Levying a tax on derivatives trades would translate to higher food prices around the world, according to the executive chairman of futures exchange operator CME Group Inc. (CME).

Such a financial transaction tax, floated by Germany and France in August and formally proposed by the European Commission in late September, would force traders to build-in the added cost to their pricing and raise expenses for food producers, CME's Terry Duffy said Wednesday.

"If you want to see the price of food rise, just throw on a transaction tax," he said, speaking at a Chicago event hosted by the Futures Industry Association.

The financial services sector has faced down the specter of such taxes in the past and the current plan has little support from the governments of the United States and United Kingdom. But banks and exchanges are taking the Franco-Germany plan more seriously than previous efforts, with broader political support for taxing the financial sector and fiscal pressures mounting on the euro zone.
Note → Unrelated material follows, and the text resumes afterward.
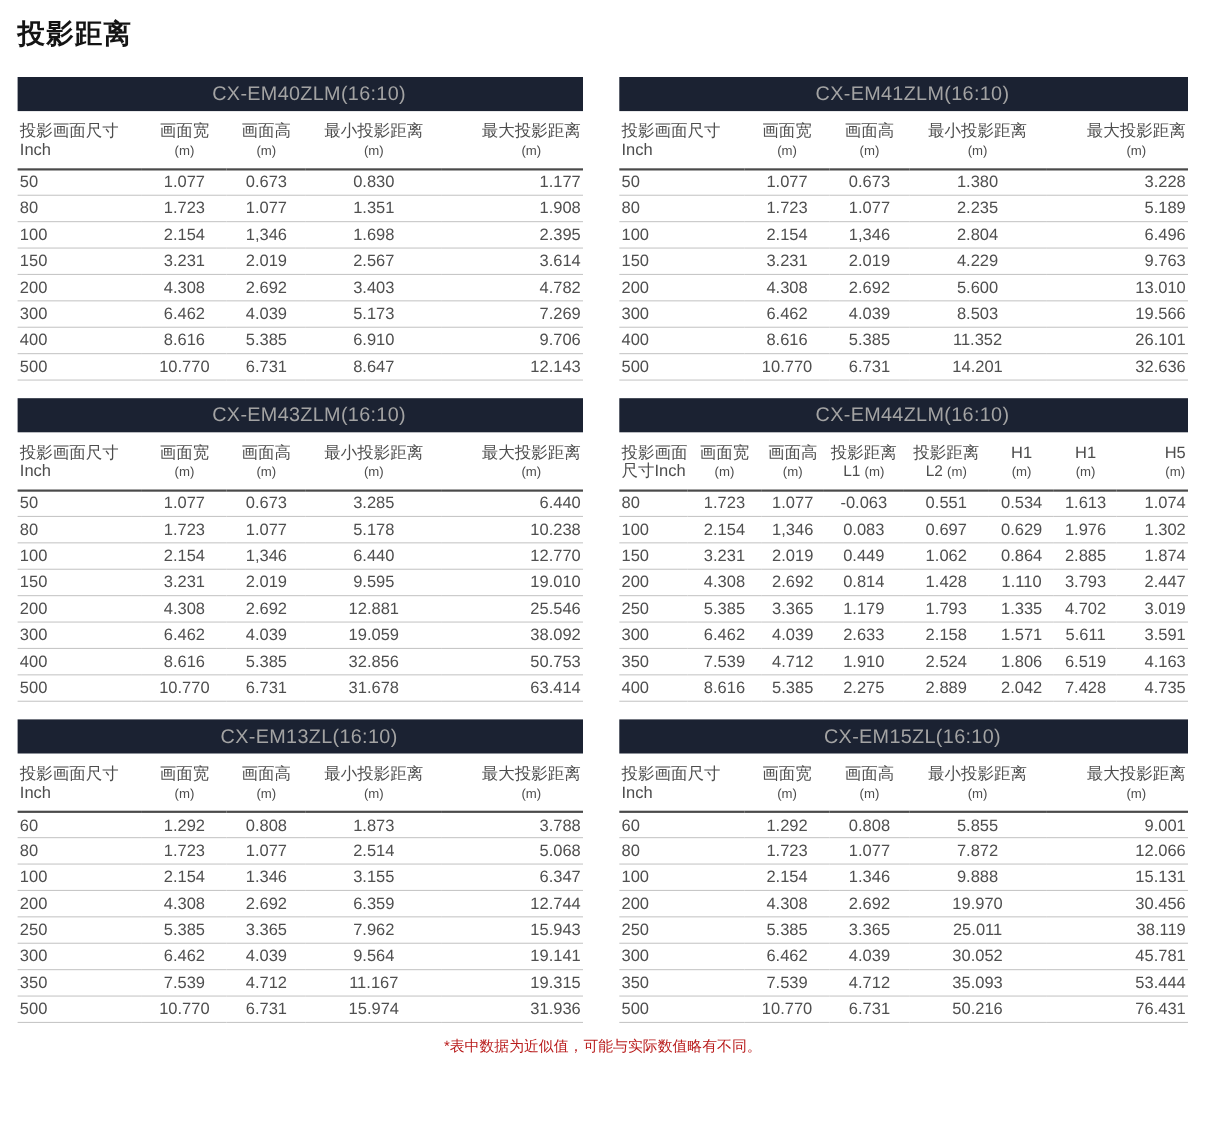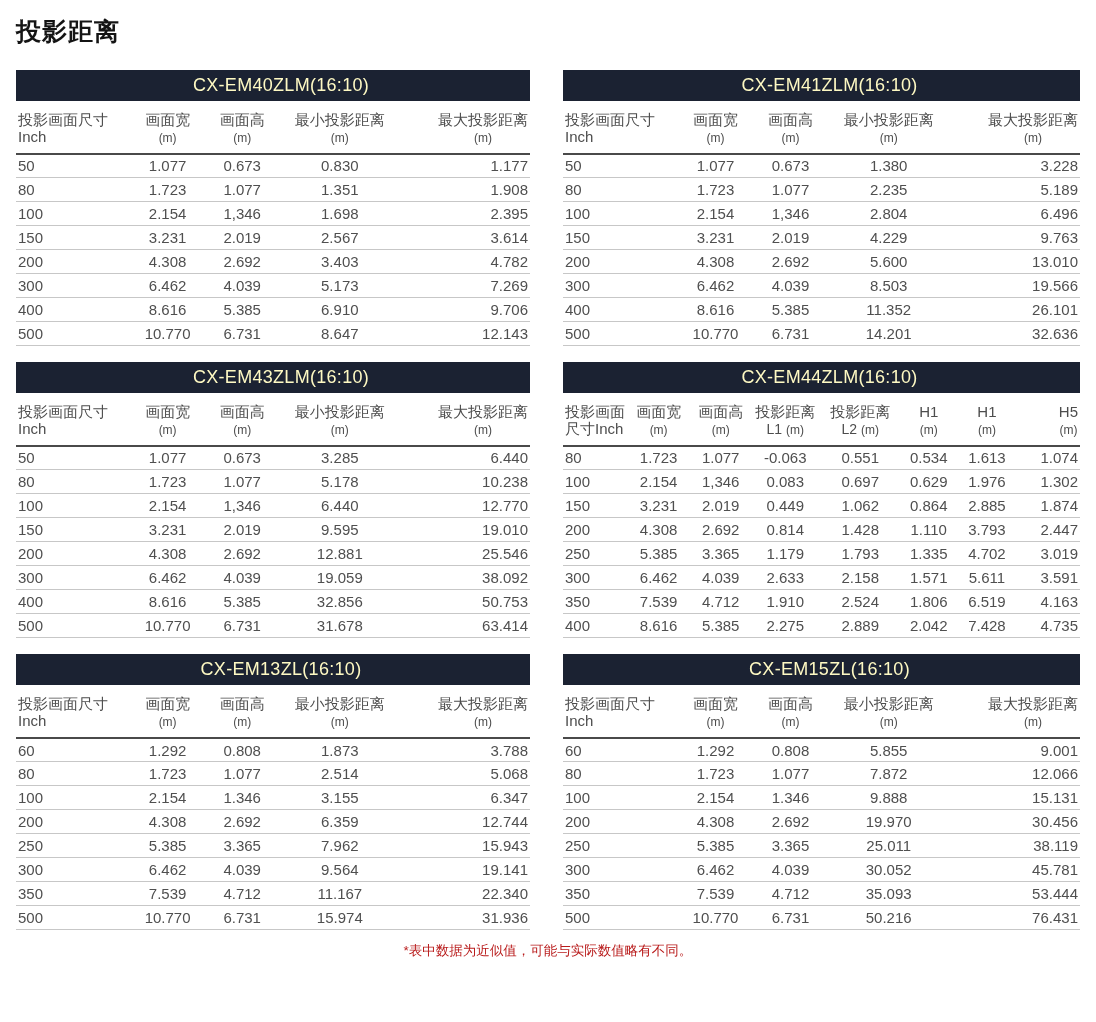"CX-EM40ZLM(16:10)" .bar { color: #fef9c3 -> #a3a3a3 }
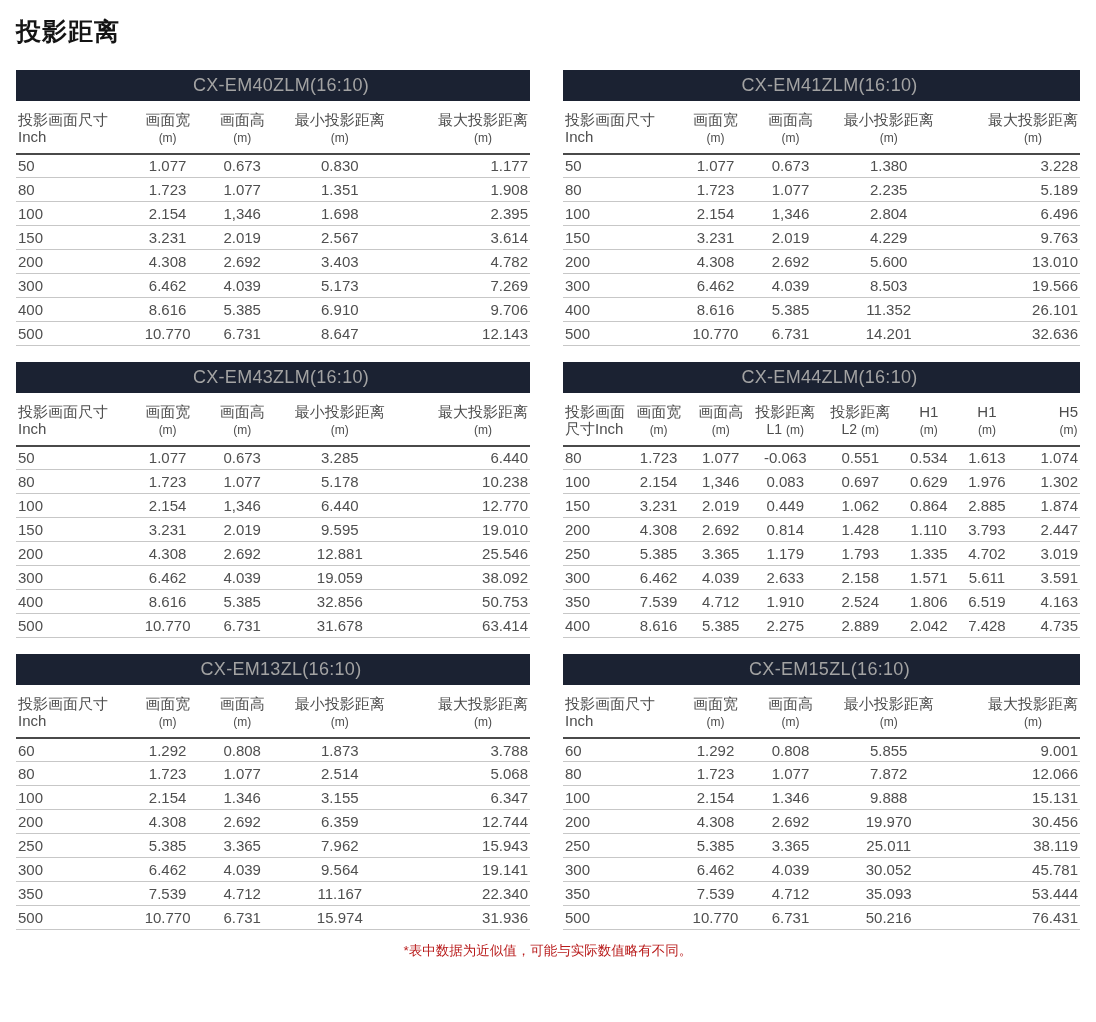"22.340" td.ar { text: 22.340 -> 19.315 }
The European Commission has estimated the tax could bring in about EUR55 billion per year.

Spiking commodity prices in 2007 and 2008 contributed to sporadic food riots around the world, fueling efforts in Washington, D.C., to rein in speculative traders in futures markets. U.S. regulators now are working on a plan to develop so-called "position limits," required under the Dodd-Frank financial law.

Duffy said the relatively small number of trading firms that provide the lion's share of liquidity in global derivatives markets means that a transaction tax would put a "giant burden" on those participants that currently allow farmers and energy companies lay off risk in "a matter of seconds."

"That bid-offer spread will widen and it will cause the cost of business to go up all around the world," said Duffy.